◆ **WHAT TO DO**
Below are some records. Return exactly the lines from the one with "[89,355,98,365] * -> (110, 216) none" to the one with "(482, 492) // -> (341, 329) none", and nothing else.

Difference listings
┌────────
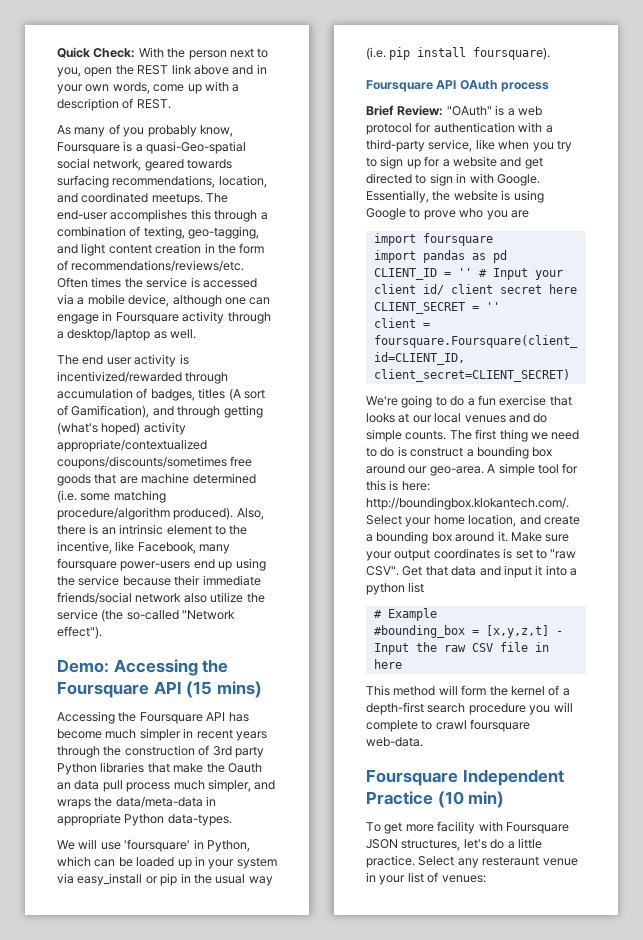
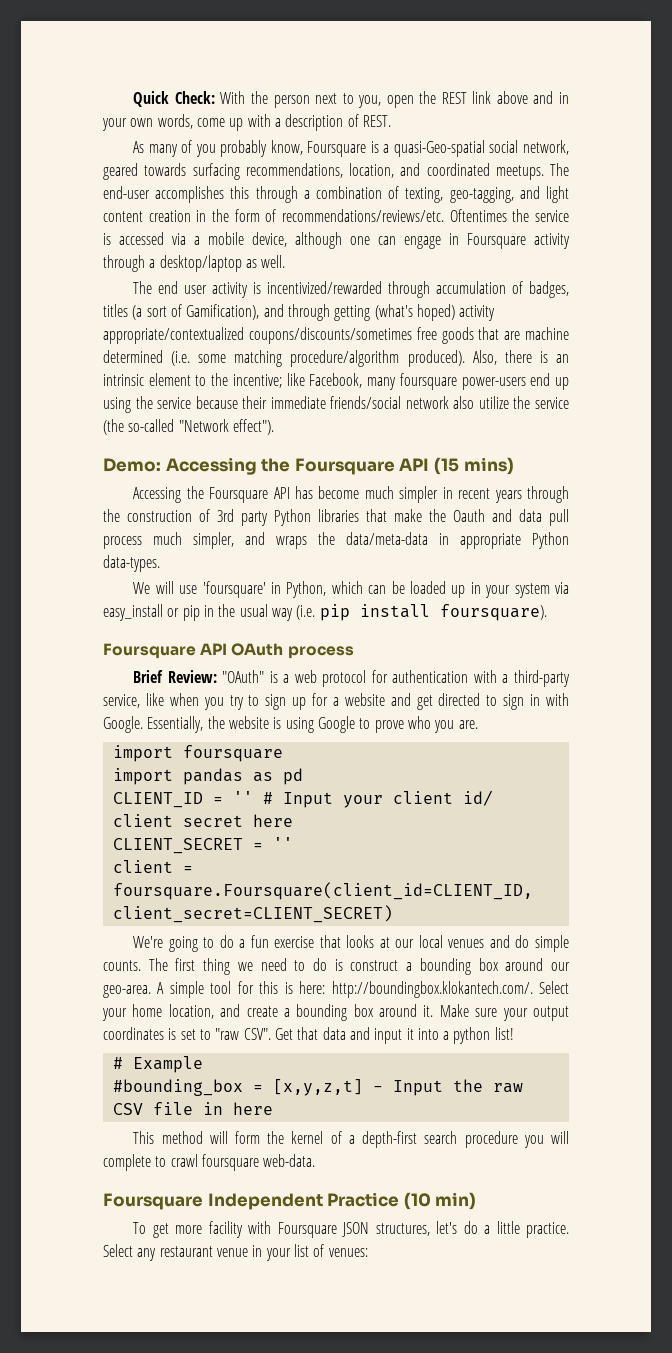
[57,277,122,288] Often times -> [449,209,507,222] Oftentimes
[228,388,241,401] (A -> [132,305,143,320] (a
[57,541,112,554] incentive, -> [232,374,282,388] incentive;
[57,782,71,790] an -> [492,509,512,522] and
[510,210,529,218] are -> [458,720,478,729] are.
[408,582,425,593] list -> [494,1027,514,1040] list!
[482,856,540,866] resteraunt -> [159,1246,213,1257] restaurant

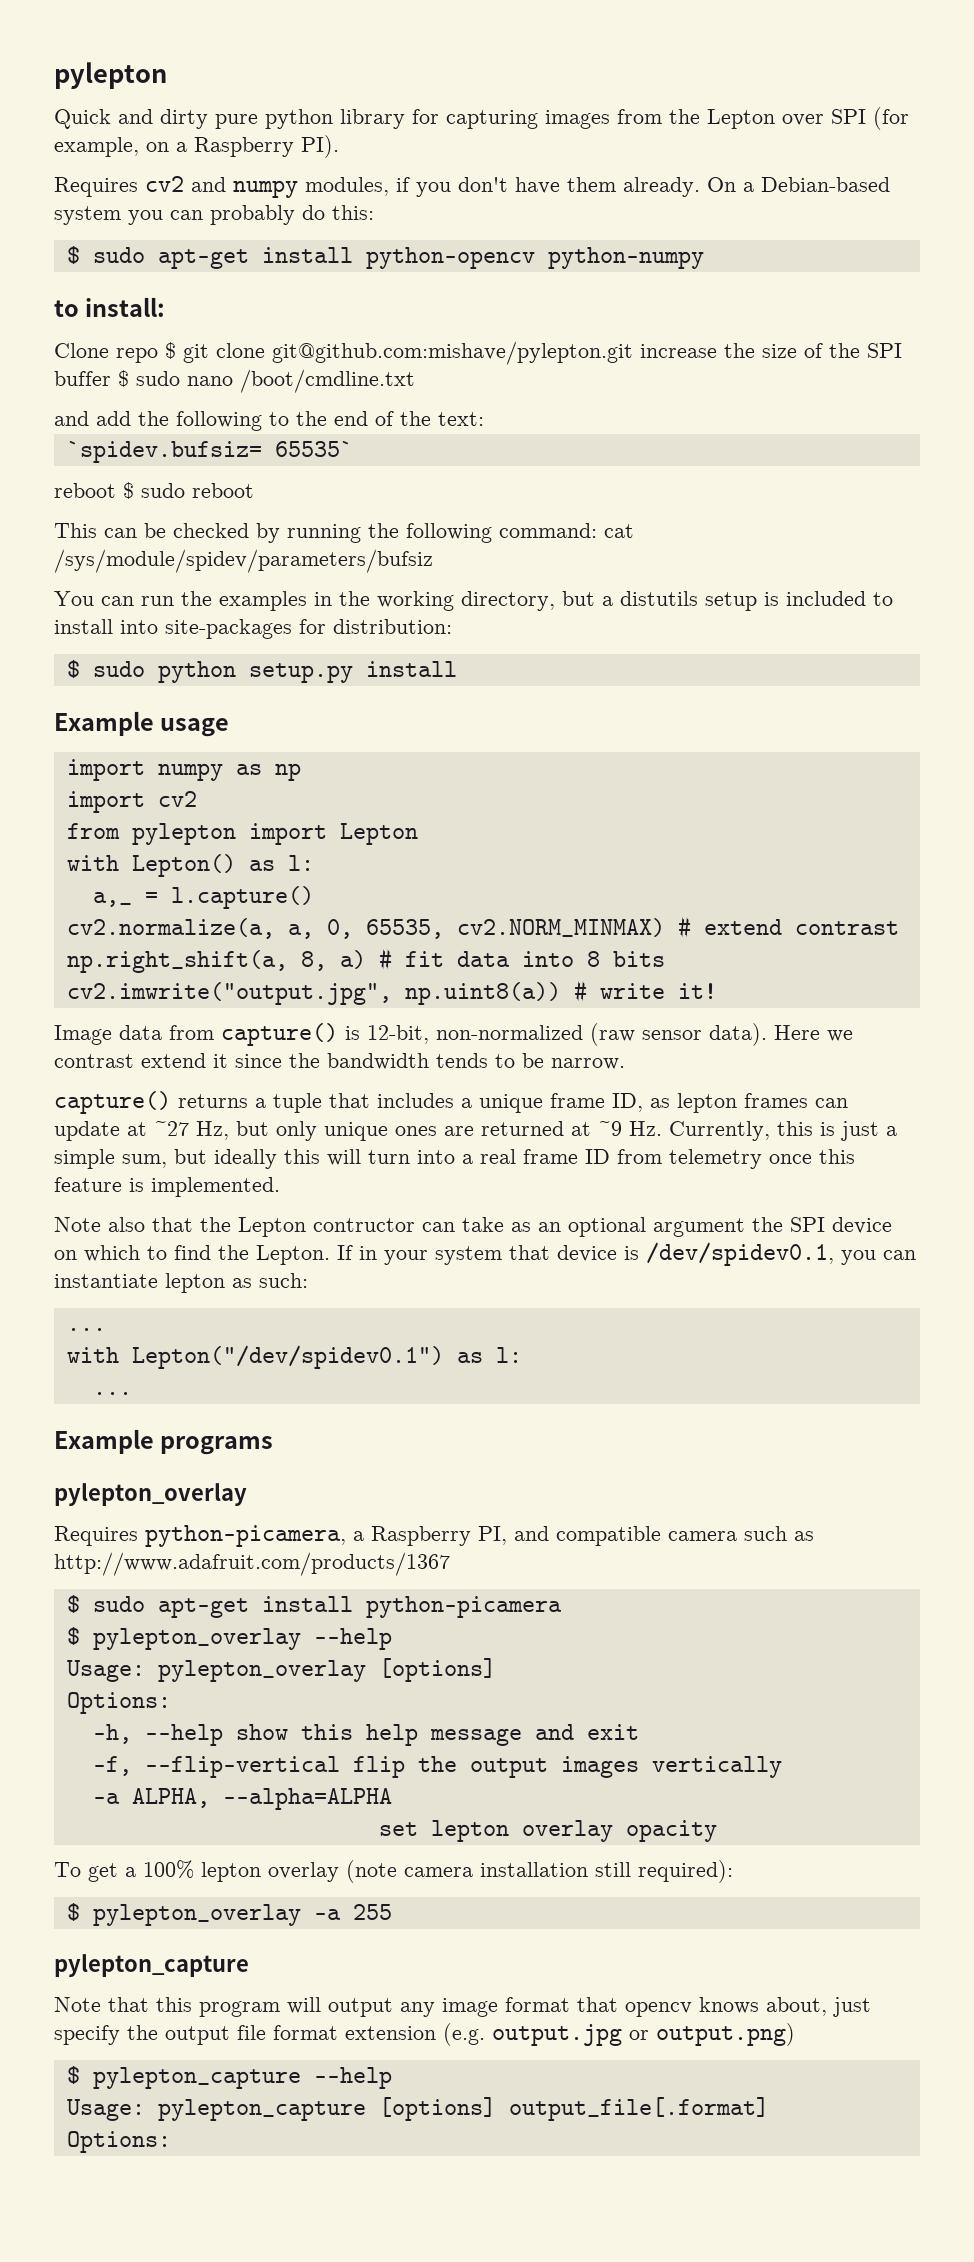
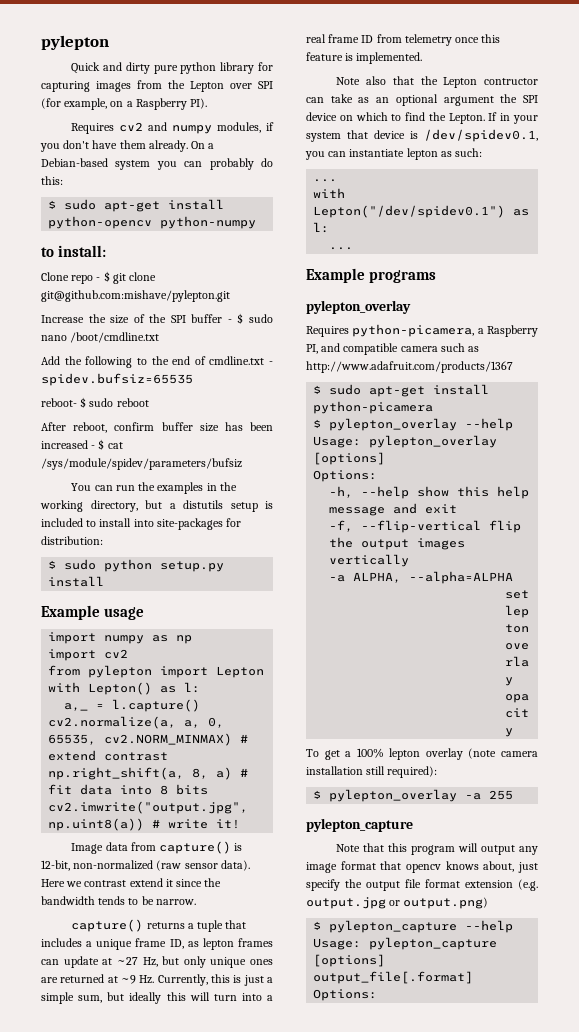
(158, 355) none -> [96,277,101,281] -
[640,344,717,358] increase -> [41,315,84,323] // Increase
(111, 378) none -> [227,319,232,323] -
[54,411,131,426] and add -> [41,356,60,365] Add
[400,411,484,426] [66,441,353,463] [54,482,254,499] [54,523,597,543] the text: // `spidev.bufsiz= 65535` // reboot $ sudo reboot // This can be checked by running the following command: -> [209,356,273,365] [41,373,193,386] [41,397,149,408] [41,422,273,433] [41,439,105,450] cmdline.txt - spidev.bufsiz=65535 // reboot- $ sudo reboot // After reboot, confirm buffer size has been increased - $

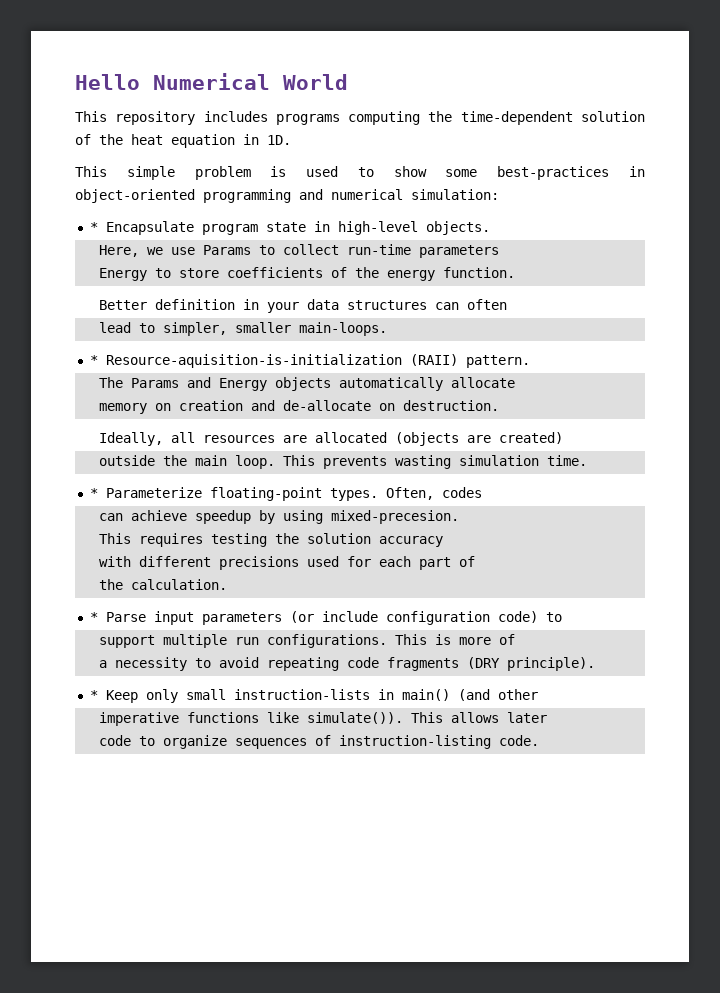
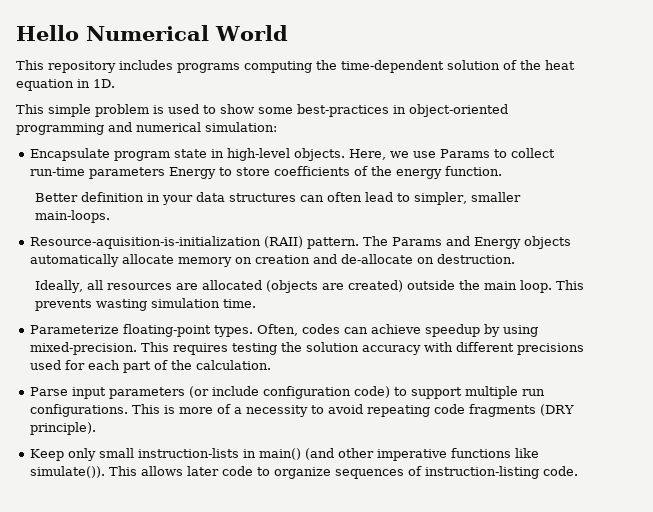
[89,222,98,232] * -> (277, 127) none
(490, 228) // -> (346, 154) none
(500, 251) // -> (166, 173) none
(508, 304) // -> (362, 197) none
[89,355,98,365] * -> (110, 216) none
(530, 361) // -> (360, 243) none
(516, 382) // -> (175, 259) none
(564, 438) // -> (403, 286) none
[89,488,98,498] * -> (256, 303) none
(482, 492) // -> (341, 329) none
[331,510,460,524] mixed-precesion. // -> [30,342,138,355] mixed-precision.
(444, 541) // -> (422, 350) none
(476, 561) // -> (169, 365) none
[89,612,98,622] * -> (272, 365) none
(562, 617) // -> (408, 391) none
(516, 639) // -> (232, 409) none
[89,690,98,700] * -> (97, 428) none
(538, 694) // -> (375, 453) none
(548, 717) // -> (220, 471) none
└────────
◆ **RESPONSE**
[89,355,98,365] * -> (110, 216) none
(530, 361) // -> (360, 243) none
(516, 382) // -> (175, 259) none
(564, 438) // -> (403, 286) none
[89,488,98,498] * -> (256, 303) none
(482, 492) // -> (341, 329) none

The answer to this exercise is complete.